As I have often said, we have eyes and limbs so that we can run and grab the blind person who is walking toward a precipice, mistakenly thinking there is a road there. That poor stumbling sentient being cannot see the precipice, so it is up to us. That is the first reason for helping sentient beings: because we can—they are suffering so much and we are capable of helping them.
The next reason for helping sentient beings is that all our happiness comes from them.”
“All our past, present and future happiness, including nirvana and the great nirvana, enlightenment, comes from our good karma. And our good karma is the action of the buddhas.
There are two actions of the buddhas: one is the buddha’s holy mind and the other is with us sentient beings, our own good karma. We create positive actions only because we understand karma—the cause of suffering and the cause of happiness—and our understanding of karma is the result of having been taught by the buddhas.
A buddha’s actions come from a buddha; a buddha comes from a bodhisattva; a bodhisattva comes from bodhicitta; bodhicitta comes from great compassion; great compassion is generated by contemplating the suffering of all sentient beings. Therefore we can see that we can attain enlightenment only by depending on the kindness of sentient beings.

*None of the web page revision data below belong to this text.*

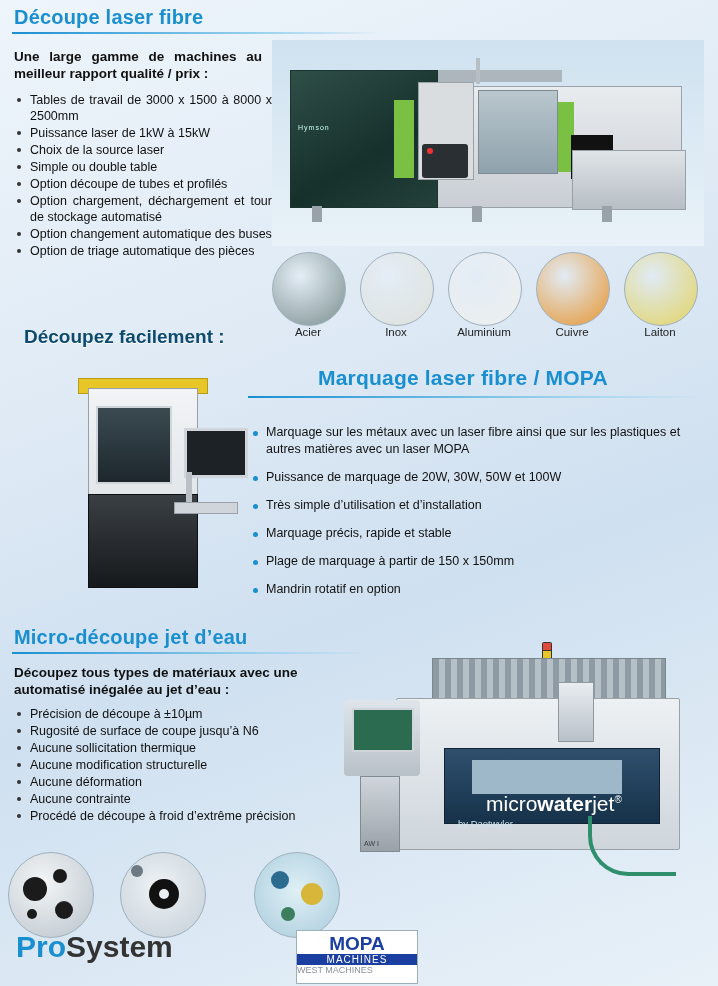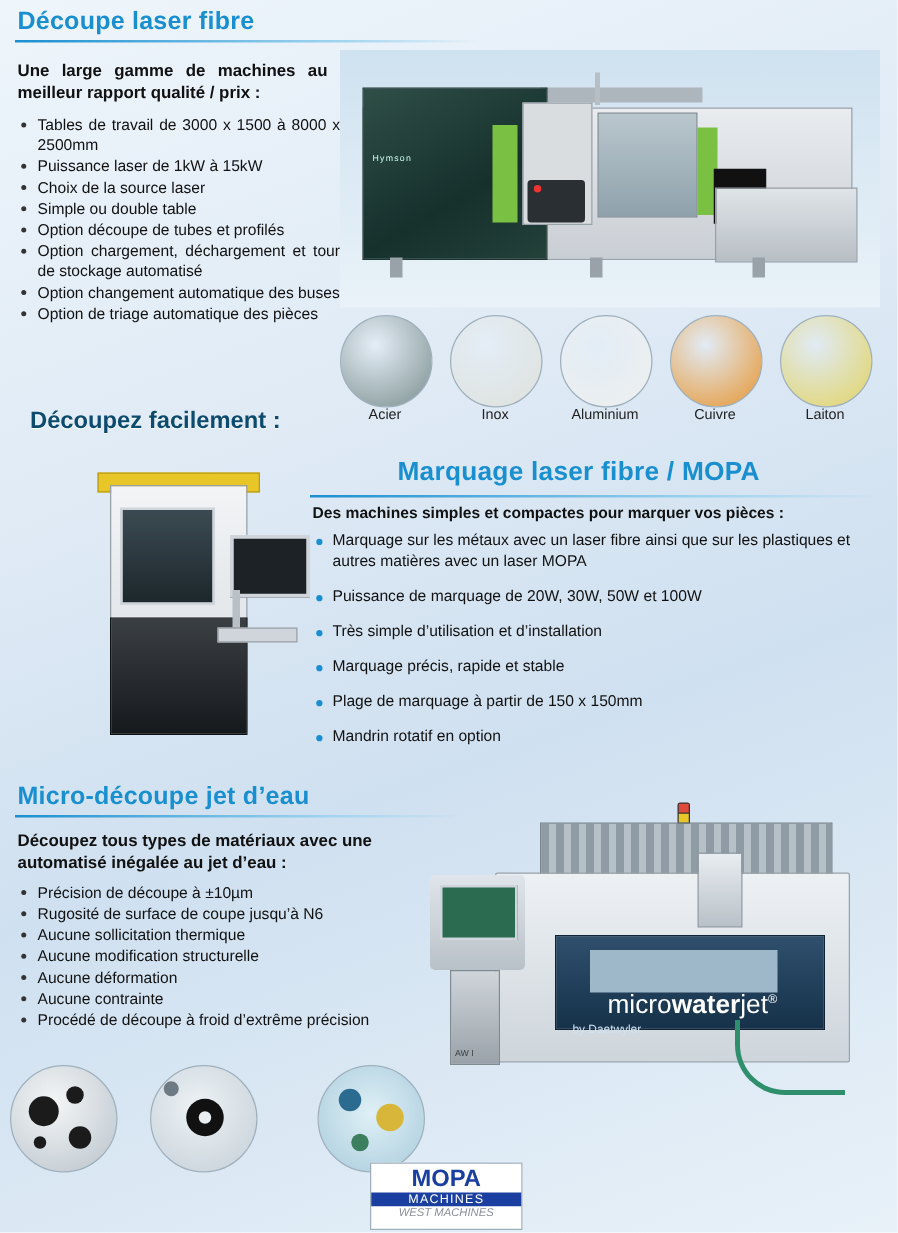--- a/index.html
+++ b/index.html
@@ -195,7 +195,6 @@
   <div id="s2-sub">Découpez facilement :</div>
   <div class="sec-title" id="s2-title">Marquage laser fibre / MOPA</div>
   <div class="rule" id="s2-rule"></div>
-  <div class="lead" id="s2-lead">Des machines simples et compactes pour marquer vos pièces :</div>
 
   <ul class="bul blue" id="s2-list">
     <li>Marquage sur les métaux avec un laser fibre ainsi que sur les plastiques et autres matières avec un laser MOPA</li>

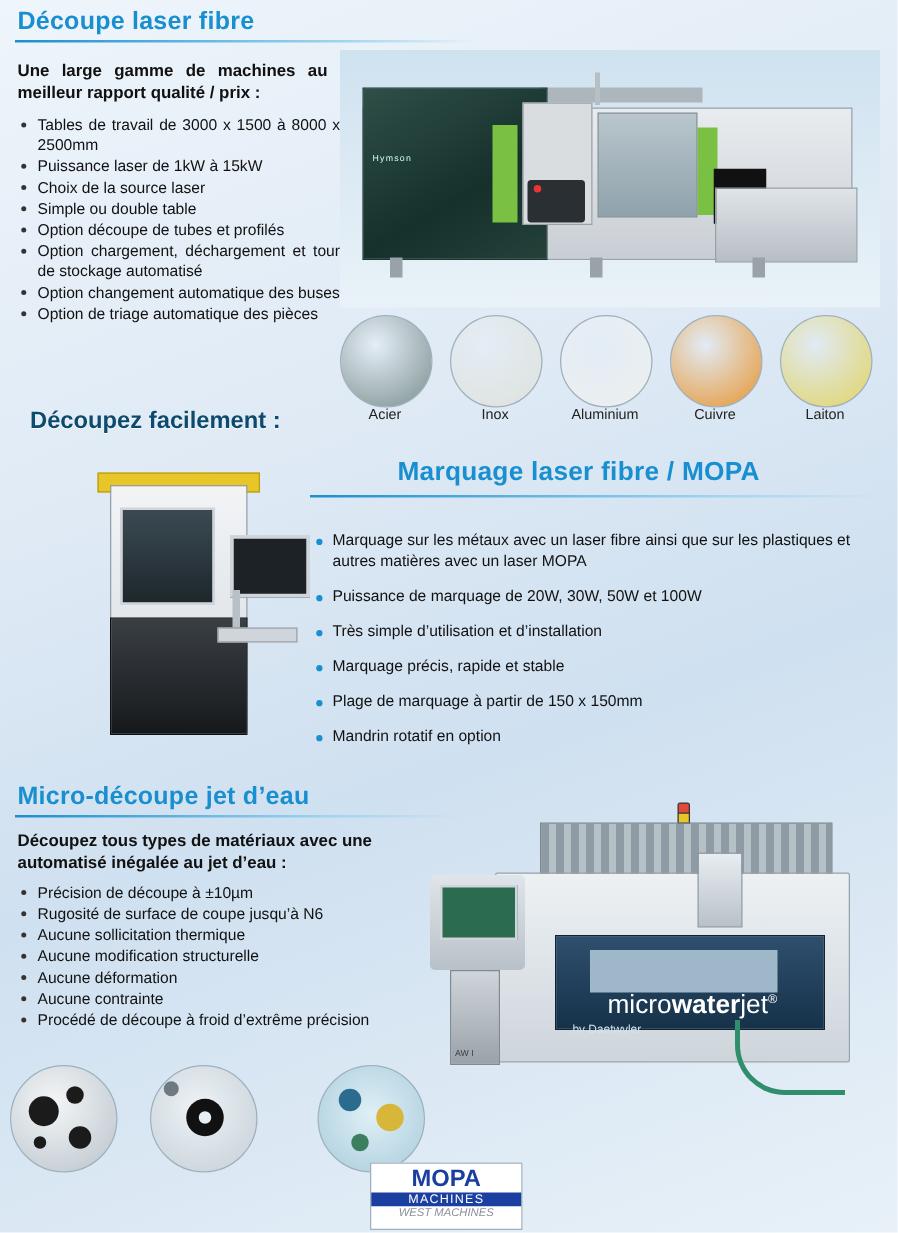--- a/index.html
+++ b/index.html
@@ -269,6 +269,9 @@
     <div class="dot" style="left:26px;top:54px;width:14px;height:14px;background:#3b7f5e;"></div>
   </div>
 
+  <div id="footer-logo">
+    <span>Pro</span><span class="s">System</span>
+  </div>
   <div id="west">
     <div class="wt">MOPA</div>
     <div class="wm">MACHINES</div>

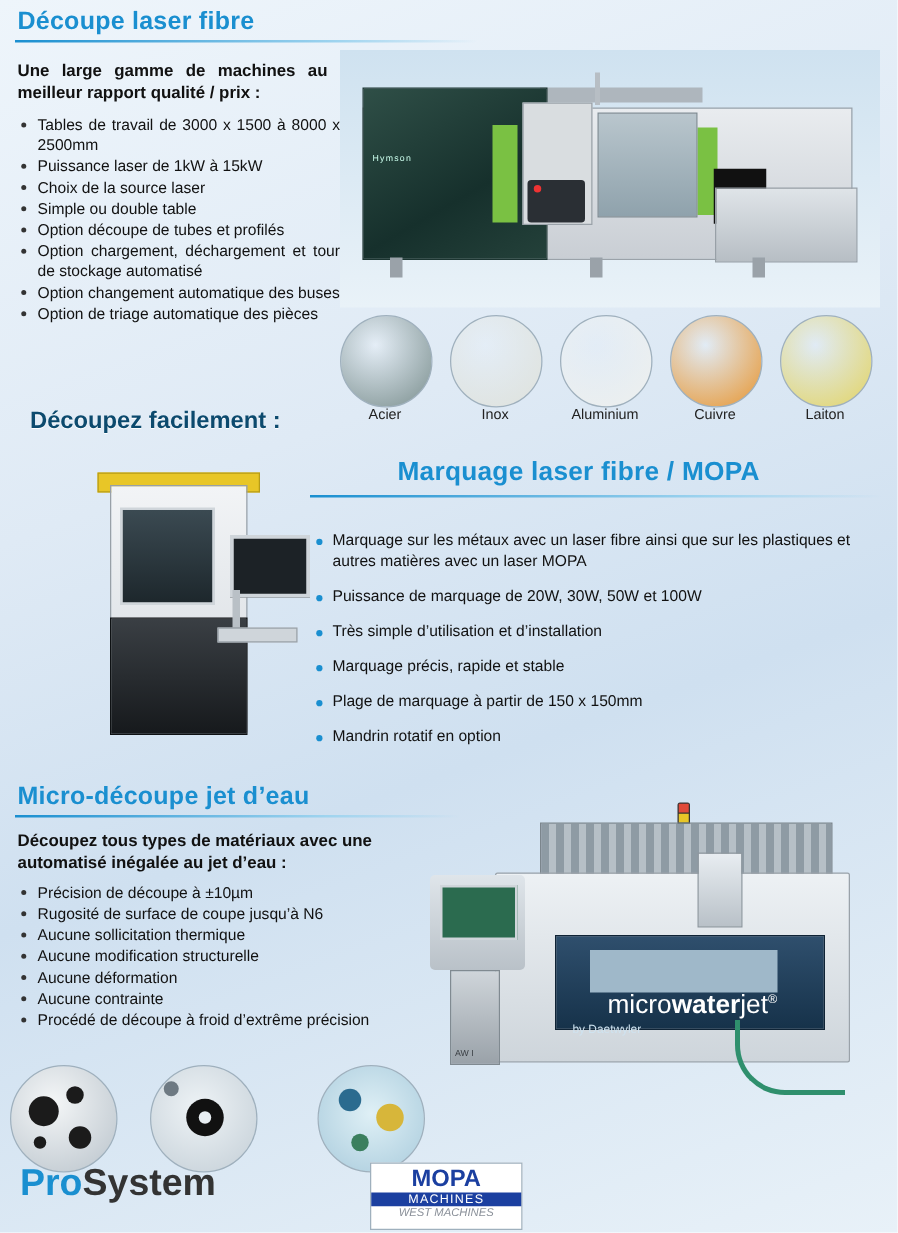--- a/index.html
+++ b/index.html
@@ -132,7 +132,7 @@
     background:#fff;border:1px solid #9fb0bd;}
   #west .wt{color:#1b3fa0;font-weight:bold;font-size:19px;text-align:center;line-height:20px;padding-top:3px;}
   #west .wm{background:#1b3fa0;color:#fff;font-size:10px;text-align:center;letter-spacing:1px;}
-  #west .wmm{color:#8a9099;font-size:9px;text-align:center;font-style:italic;}
+  #west .wmm{color:#8a9099;font-size:9px;}
 </style>
 </head>
 <body>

The mind of great compassion—the cause of bodhicitta and thus a bodhisattva and thus a buddha—can only be generated by understanding the suffering of each and every sentient being. Every sentient being must be included: every hell being, every hungry ghost, every animal, every human being, every god, every demigod, every intermediate state being. Not even one is left out. That is their great kindness.”
“Therefore, great compassion comes from the numberless suffering sentient beings; bodhicitta comes from the numberless suffering sentient beings; bodhisattvas come from the numberless suffering sentient beings; buddhas come from the numberless suffering sentient beings—therefore, a buddha’s actions come from sentient beings. The Buddha, Dharma and Sangha, the refuge objects we always pray to, come from sentient beings. They come from every single suffering sentient being.”
“On the other hand, for bodhisattvas, the thought of being born in the hells for sentient beings—even for one sentient being—brings them unbelievable joy and happiness; much greater happiness than an arhat experiences achieving nirvana.”